The Spiral Model doesn't say much about the length of an iteration - there is not iteration per say in the Model but you can interpret one "circle" as an iteration.
Experts recommend the Spiral Model for long projects that has high risk - the model highly depends on risk management.
In Scrum, there is no such thing as a minimal Sprint count. A project is done, when the customer accepts it. It can happen after one Sprint (very unlikely, but can happen), or after a thousand.
Look beyond just the sprints
Agile is an umbrella term used to describe a general approach to software development. There are many agile methods including Scrum, XP and Kanban. However, they all emphasize responding quickly to change, frequent deliveries of working software, close customer collaboration.

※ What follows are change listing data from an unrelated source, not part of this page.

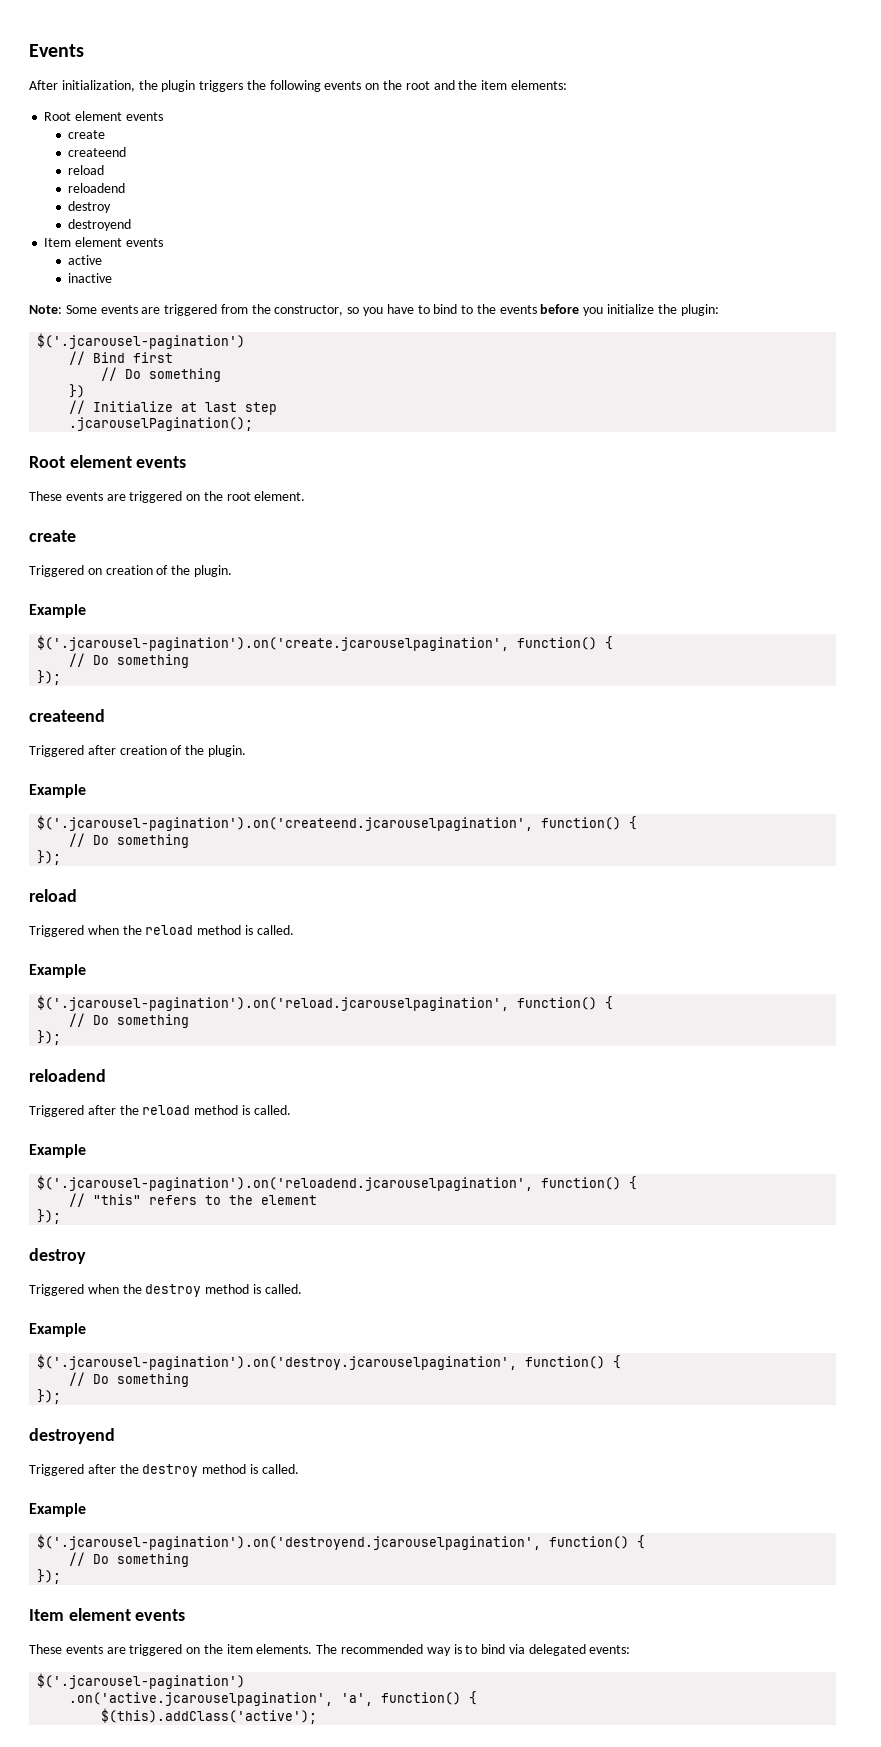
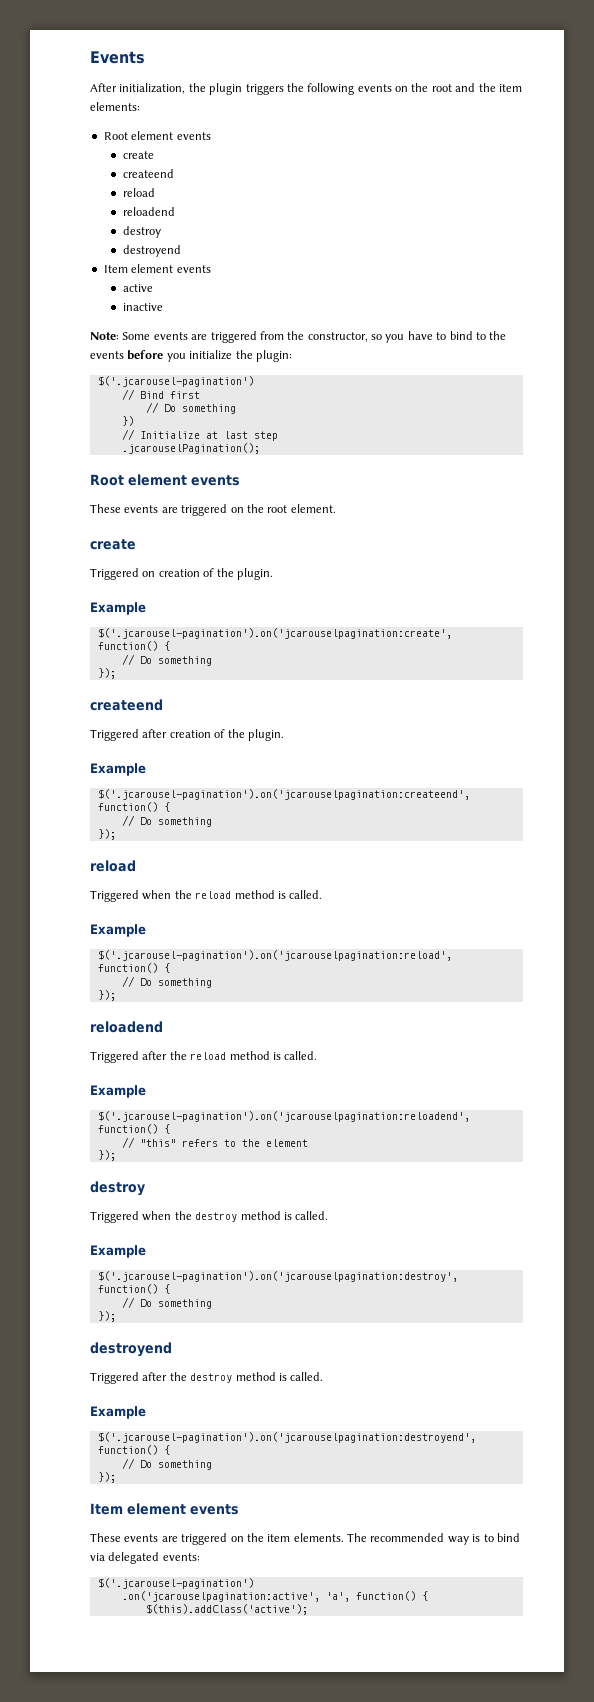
[37,635,510,651] $('.jcarousel-pagination').on('create.jcarouselpagination', -> [97,628,452,639] $('.jcarousel-pagination').on('jcarouselpagination:create',
[37,815,534,831] $('.jcarousel-pagination').on('createend.jcarouselpagination', -> [97,789,470,800] $('.jcarousel-pagination').on('jcarouselpagination:createend',
[37,995,510,1011] $('.jcarousel-pagination').on('reload.jcarouselpagination', -> [97,950,452,961] $('.jcarousel-pagination').on('jcarouselpagination:reload',
[37,1175,534,1191] $('.jcarousel-pagination').on('reloadend.jcarouselpagination', -> [97,1111,470,1122] $('.jcarousel-pagination').on('jcarouselpagination:reloadend',
[37,1354,518,1370] $('.jcarousel-pagination').on('destroy.jcarouselpagination', -> [97,1271,458,1282] $('.jcarousel-pagination').on('jcarouselpagination:destroy',
[37,1534,542,1550] $('.jcarousel-pagination').on('destroyend.jcarouselpagination', -> [97,1432,476,1443] $('.jcarousel-pagination').on('jcarouselpagination:destroyend',
[69,1692,334,1706] .on('active.jcarouselpagination', -> [121,1591,320,1602] .on('jcarouselpagination:active',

I don't know the specifics of the Spiral model of development that you practice. In order to understand how it is different from Agile, you should look beyond just the sprints:
- Do you start with a requirements document? And do you have a change control process if requirements change? Agile is designed to respond to change. Typically changes are welcome prior to the start of the sprint.
- Do you do up-front design? Agile tries to limit the design to what is needed to convert the stories to deployable code within the sprint. As the sprints progress plan to refactor the code as needed.
- Do you have Product Owners / customers working with the development team daily throughout the project? Agile requires such close interaction and feedback.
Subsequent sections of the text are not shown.